In reality, insurers and employers are struggling to identify medical cost trends by 2021, according to a CNBC report. Employers already reported up to 4.5% hike in insurance premiums.
However, Americans are also reining in their healthcare spending. For example, they are skipping elective medical procedures, such as routine screenings and surgeries. The Google Trends data by McKinsey also revealed a higher-than-normal search for “how to save money on insurance.”
Insurers can forecast better when they have the latest data available anytime. Tools like Smart Agent might then be beneficial for agencies at this period.
What Is the Impact of the Pandemic to the Insurance Industry?
1. It Can Affect General Insurers to a Certain Degree
According to KPMG, the pandemic will impact general insurers, but the results can be more manageable.

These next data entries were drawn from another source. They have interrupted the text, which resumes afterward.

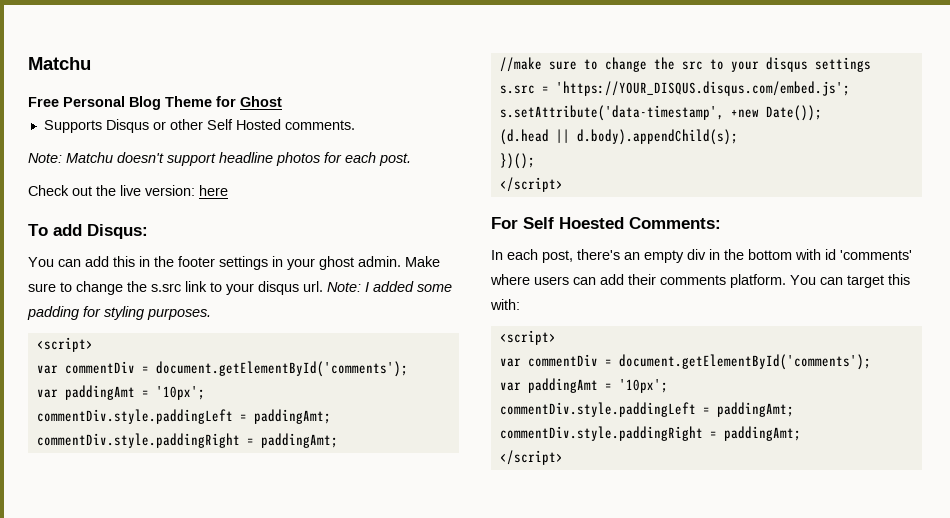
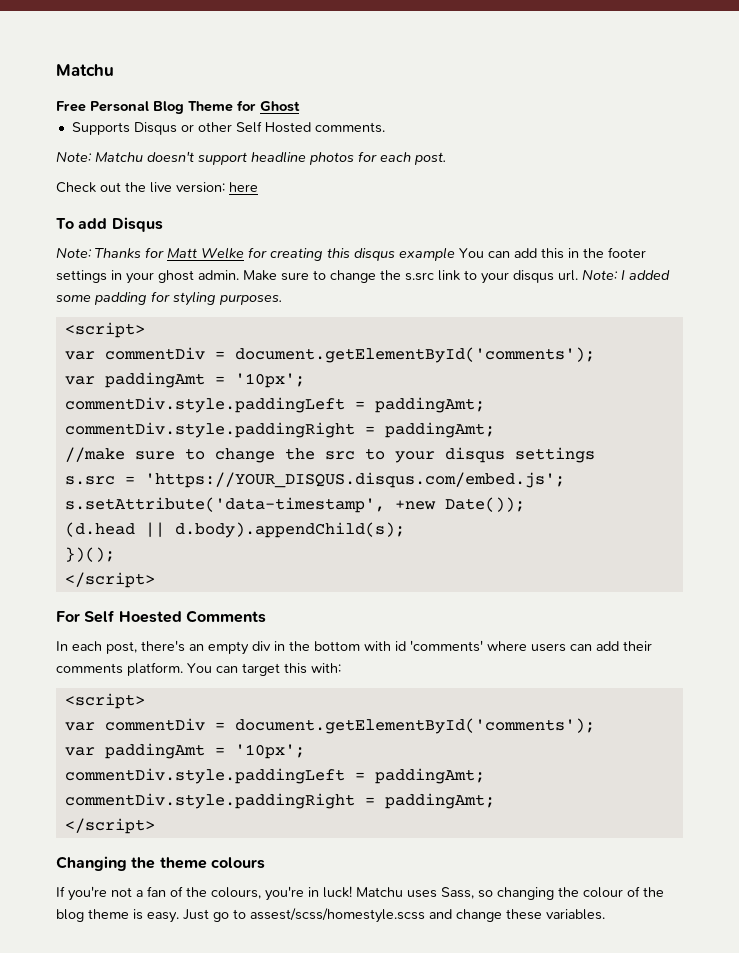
[87,224,148,239] Disqus: // -> [111,217,163,232] [56,247,455,261] Disqus // Note: Thanks for Matt Welke for creating this disqus example
[629,217,721,229] Comments: -> [185,610,266,623] Comments
(563, 457) none -> [56,856,265,871] [56,886,664,901] [56,908,605,923] // Changing the theme colours // If you're not a fan of the colours, you're in luck! Matchu uses Sass, so changing the colour of the blog theme is easy. Just go to assest/scss/homestyle.scss and change these variables.

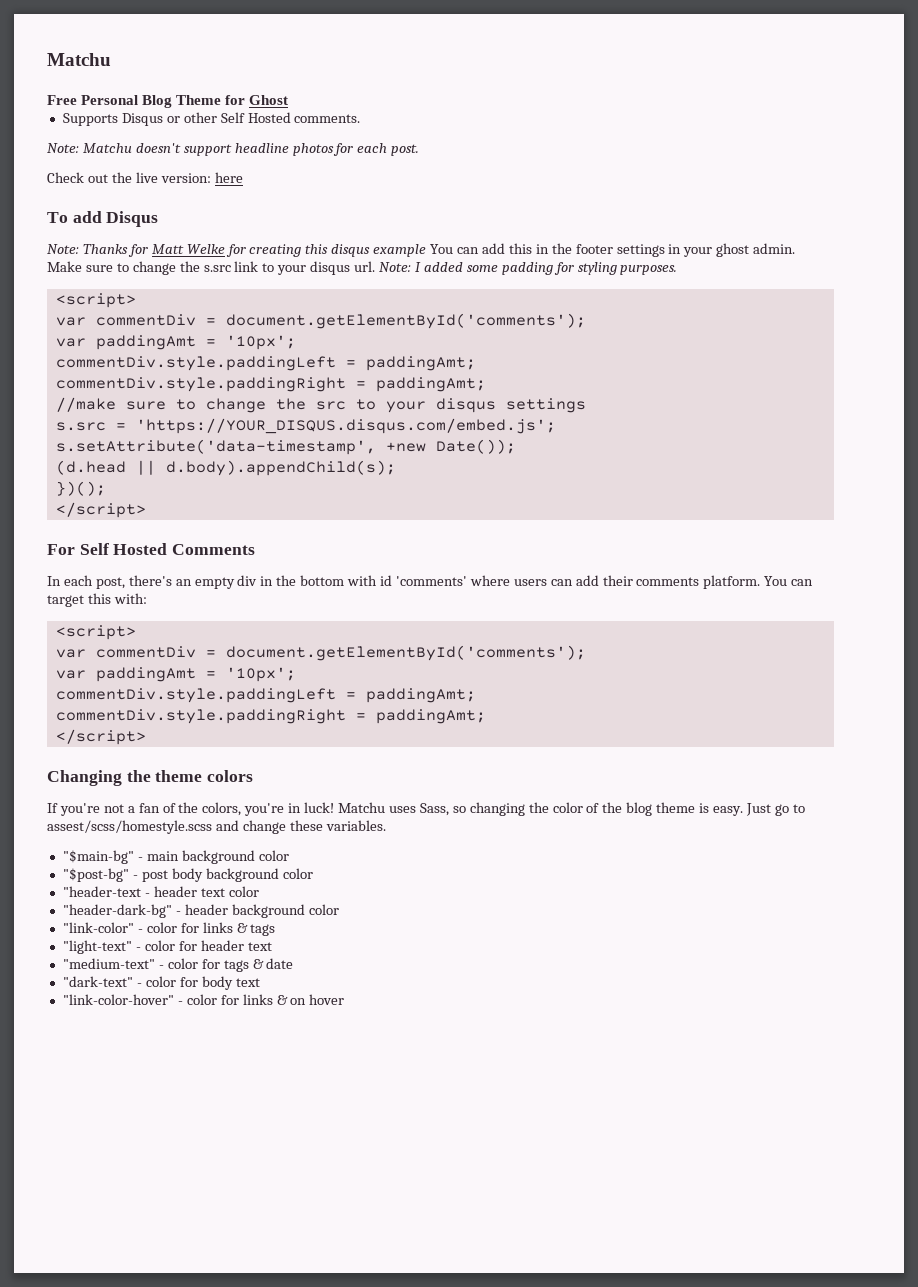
[118,611,182,623] Hoested -> [113,543,168,555] Hosted
[210,857,265,869] colours -> [207,770,254,782] colors
[211,887,261,899] colours, -> [202,802,242,816] colors,
[583,887,623,898] colour -> [552,802,583,813] color
(605, 914) none -> [62,850,289,864] [62,868,313,882] [62,886,259,897] [62,904,339,918] [62,922,276,936] [62,940,272,954] [62,958,294,972] [62,976,260,990] [62,994,345,1005] // "$main-bg" - main background color // "$post-bg" - post body background color // "header-text - header text color // "header-dark-bg" - header background color // "link-color" - color for links & tags // "light-text" - color for header text // "medium-text" - color for tags & date // "dark-text" - color for body text // "link-color-hover" - color for links & on hover

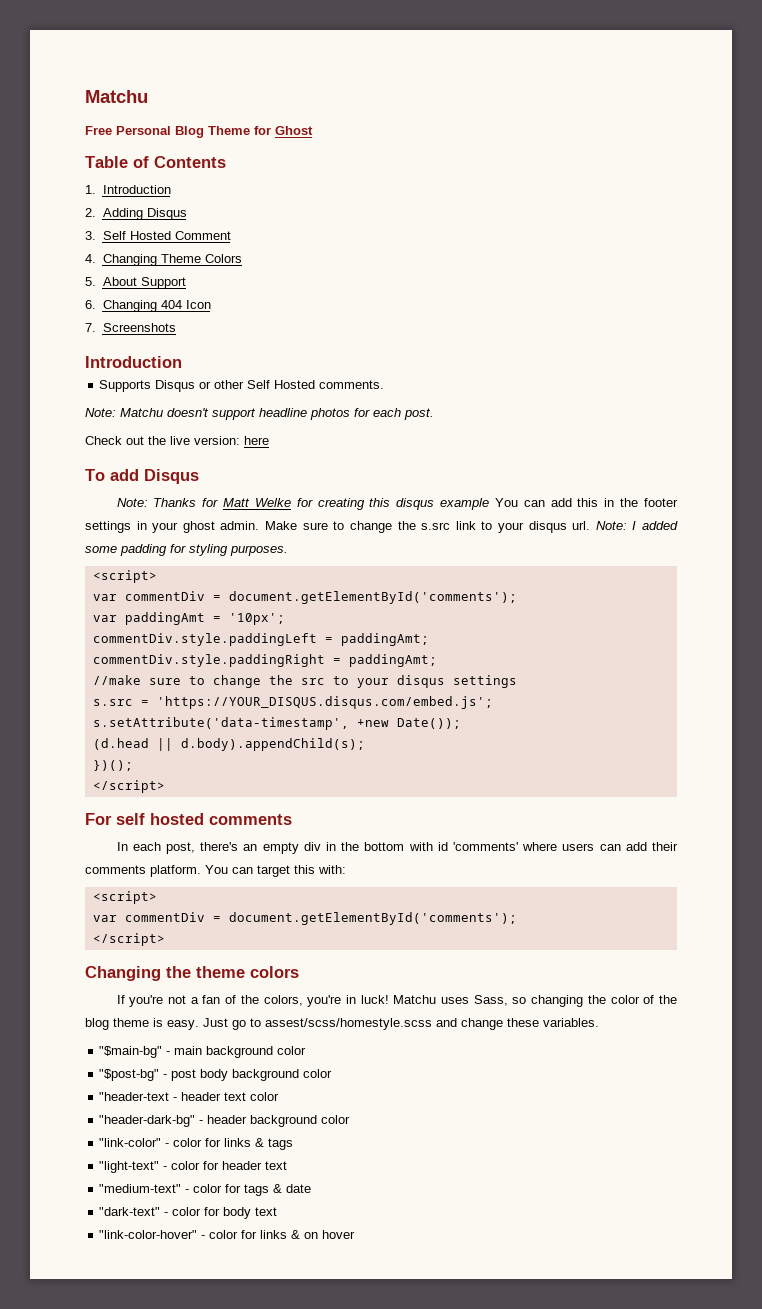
(289, 100) none -> [85,156,226,168] [85,185,171,194] [85,208,187,220] [85,231,231,240] [85,254,242,266] [85,277,186,289] [85,300,211,312] [85,323,176,332] [85,356,182,368] // Table of Contents // 1. Introduction // 2. Adding Disqus // 3. Self Hosted Comment // 4. Changing Theme Colors // 5. About Support // 6. Changing 404 Icon // 7. Screenshots // Introduction
[79,543,256,555] Self Hosted Comments -> [116,813,292,825] self hosted comments
[55,667,296,682] [55,688,476,703] [55,709,486,724] // var paddingAmt = '10px'; // commentDiv.style.paddingLeft = paddingAmt; // commentDiv.style.paddingRight = paddingAmt; -> (517, 918) none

However, they still need to watch out for a few things:
- Because interest rates are low these days, it might hurt their ability to remain profitable and solvent.
- Insurance that covers business interruptions could face disputes later if companies cannot claim it this pandemic.
- Workers’ compensation claims can also increase.
- Travel insurance can increase their revenues by offering coverage on travelers and medical costs if they get infected. The pandemic, though, is hurting reinsurers with travelers canceling events and asking for refunds.
2. The Pandemic Will Have the Biggest Impact on Life and Health Insurance
As expected, the pandemic will affect life and health insurance the most at varying degrees. For health insurance, it’s a mixed bag. While premiums and claims could increase, new healthcare services such as telemedicine could pay off in the long-term.
It’s the life insurers that could face the biggest challenges because of the pandemic. Many factors can affect their solvency, such as the mortality rate, lower interest rate, lower yield from investments like bonds, and higher liabilities.
This year and perhaps 2021 will be difficult for insurers, but customizing their plans to address the changing needs of their clients and analyzing up-to-date market data can help them survive.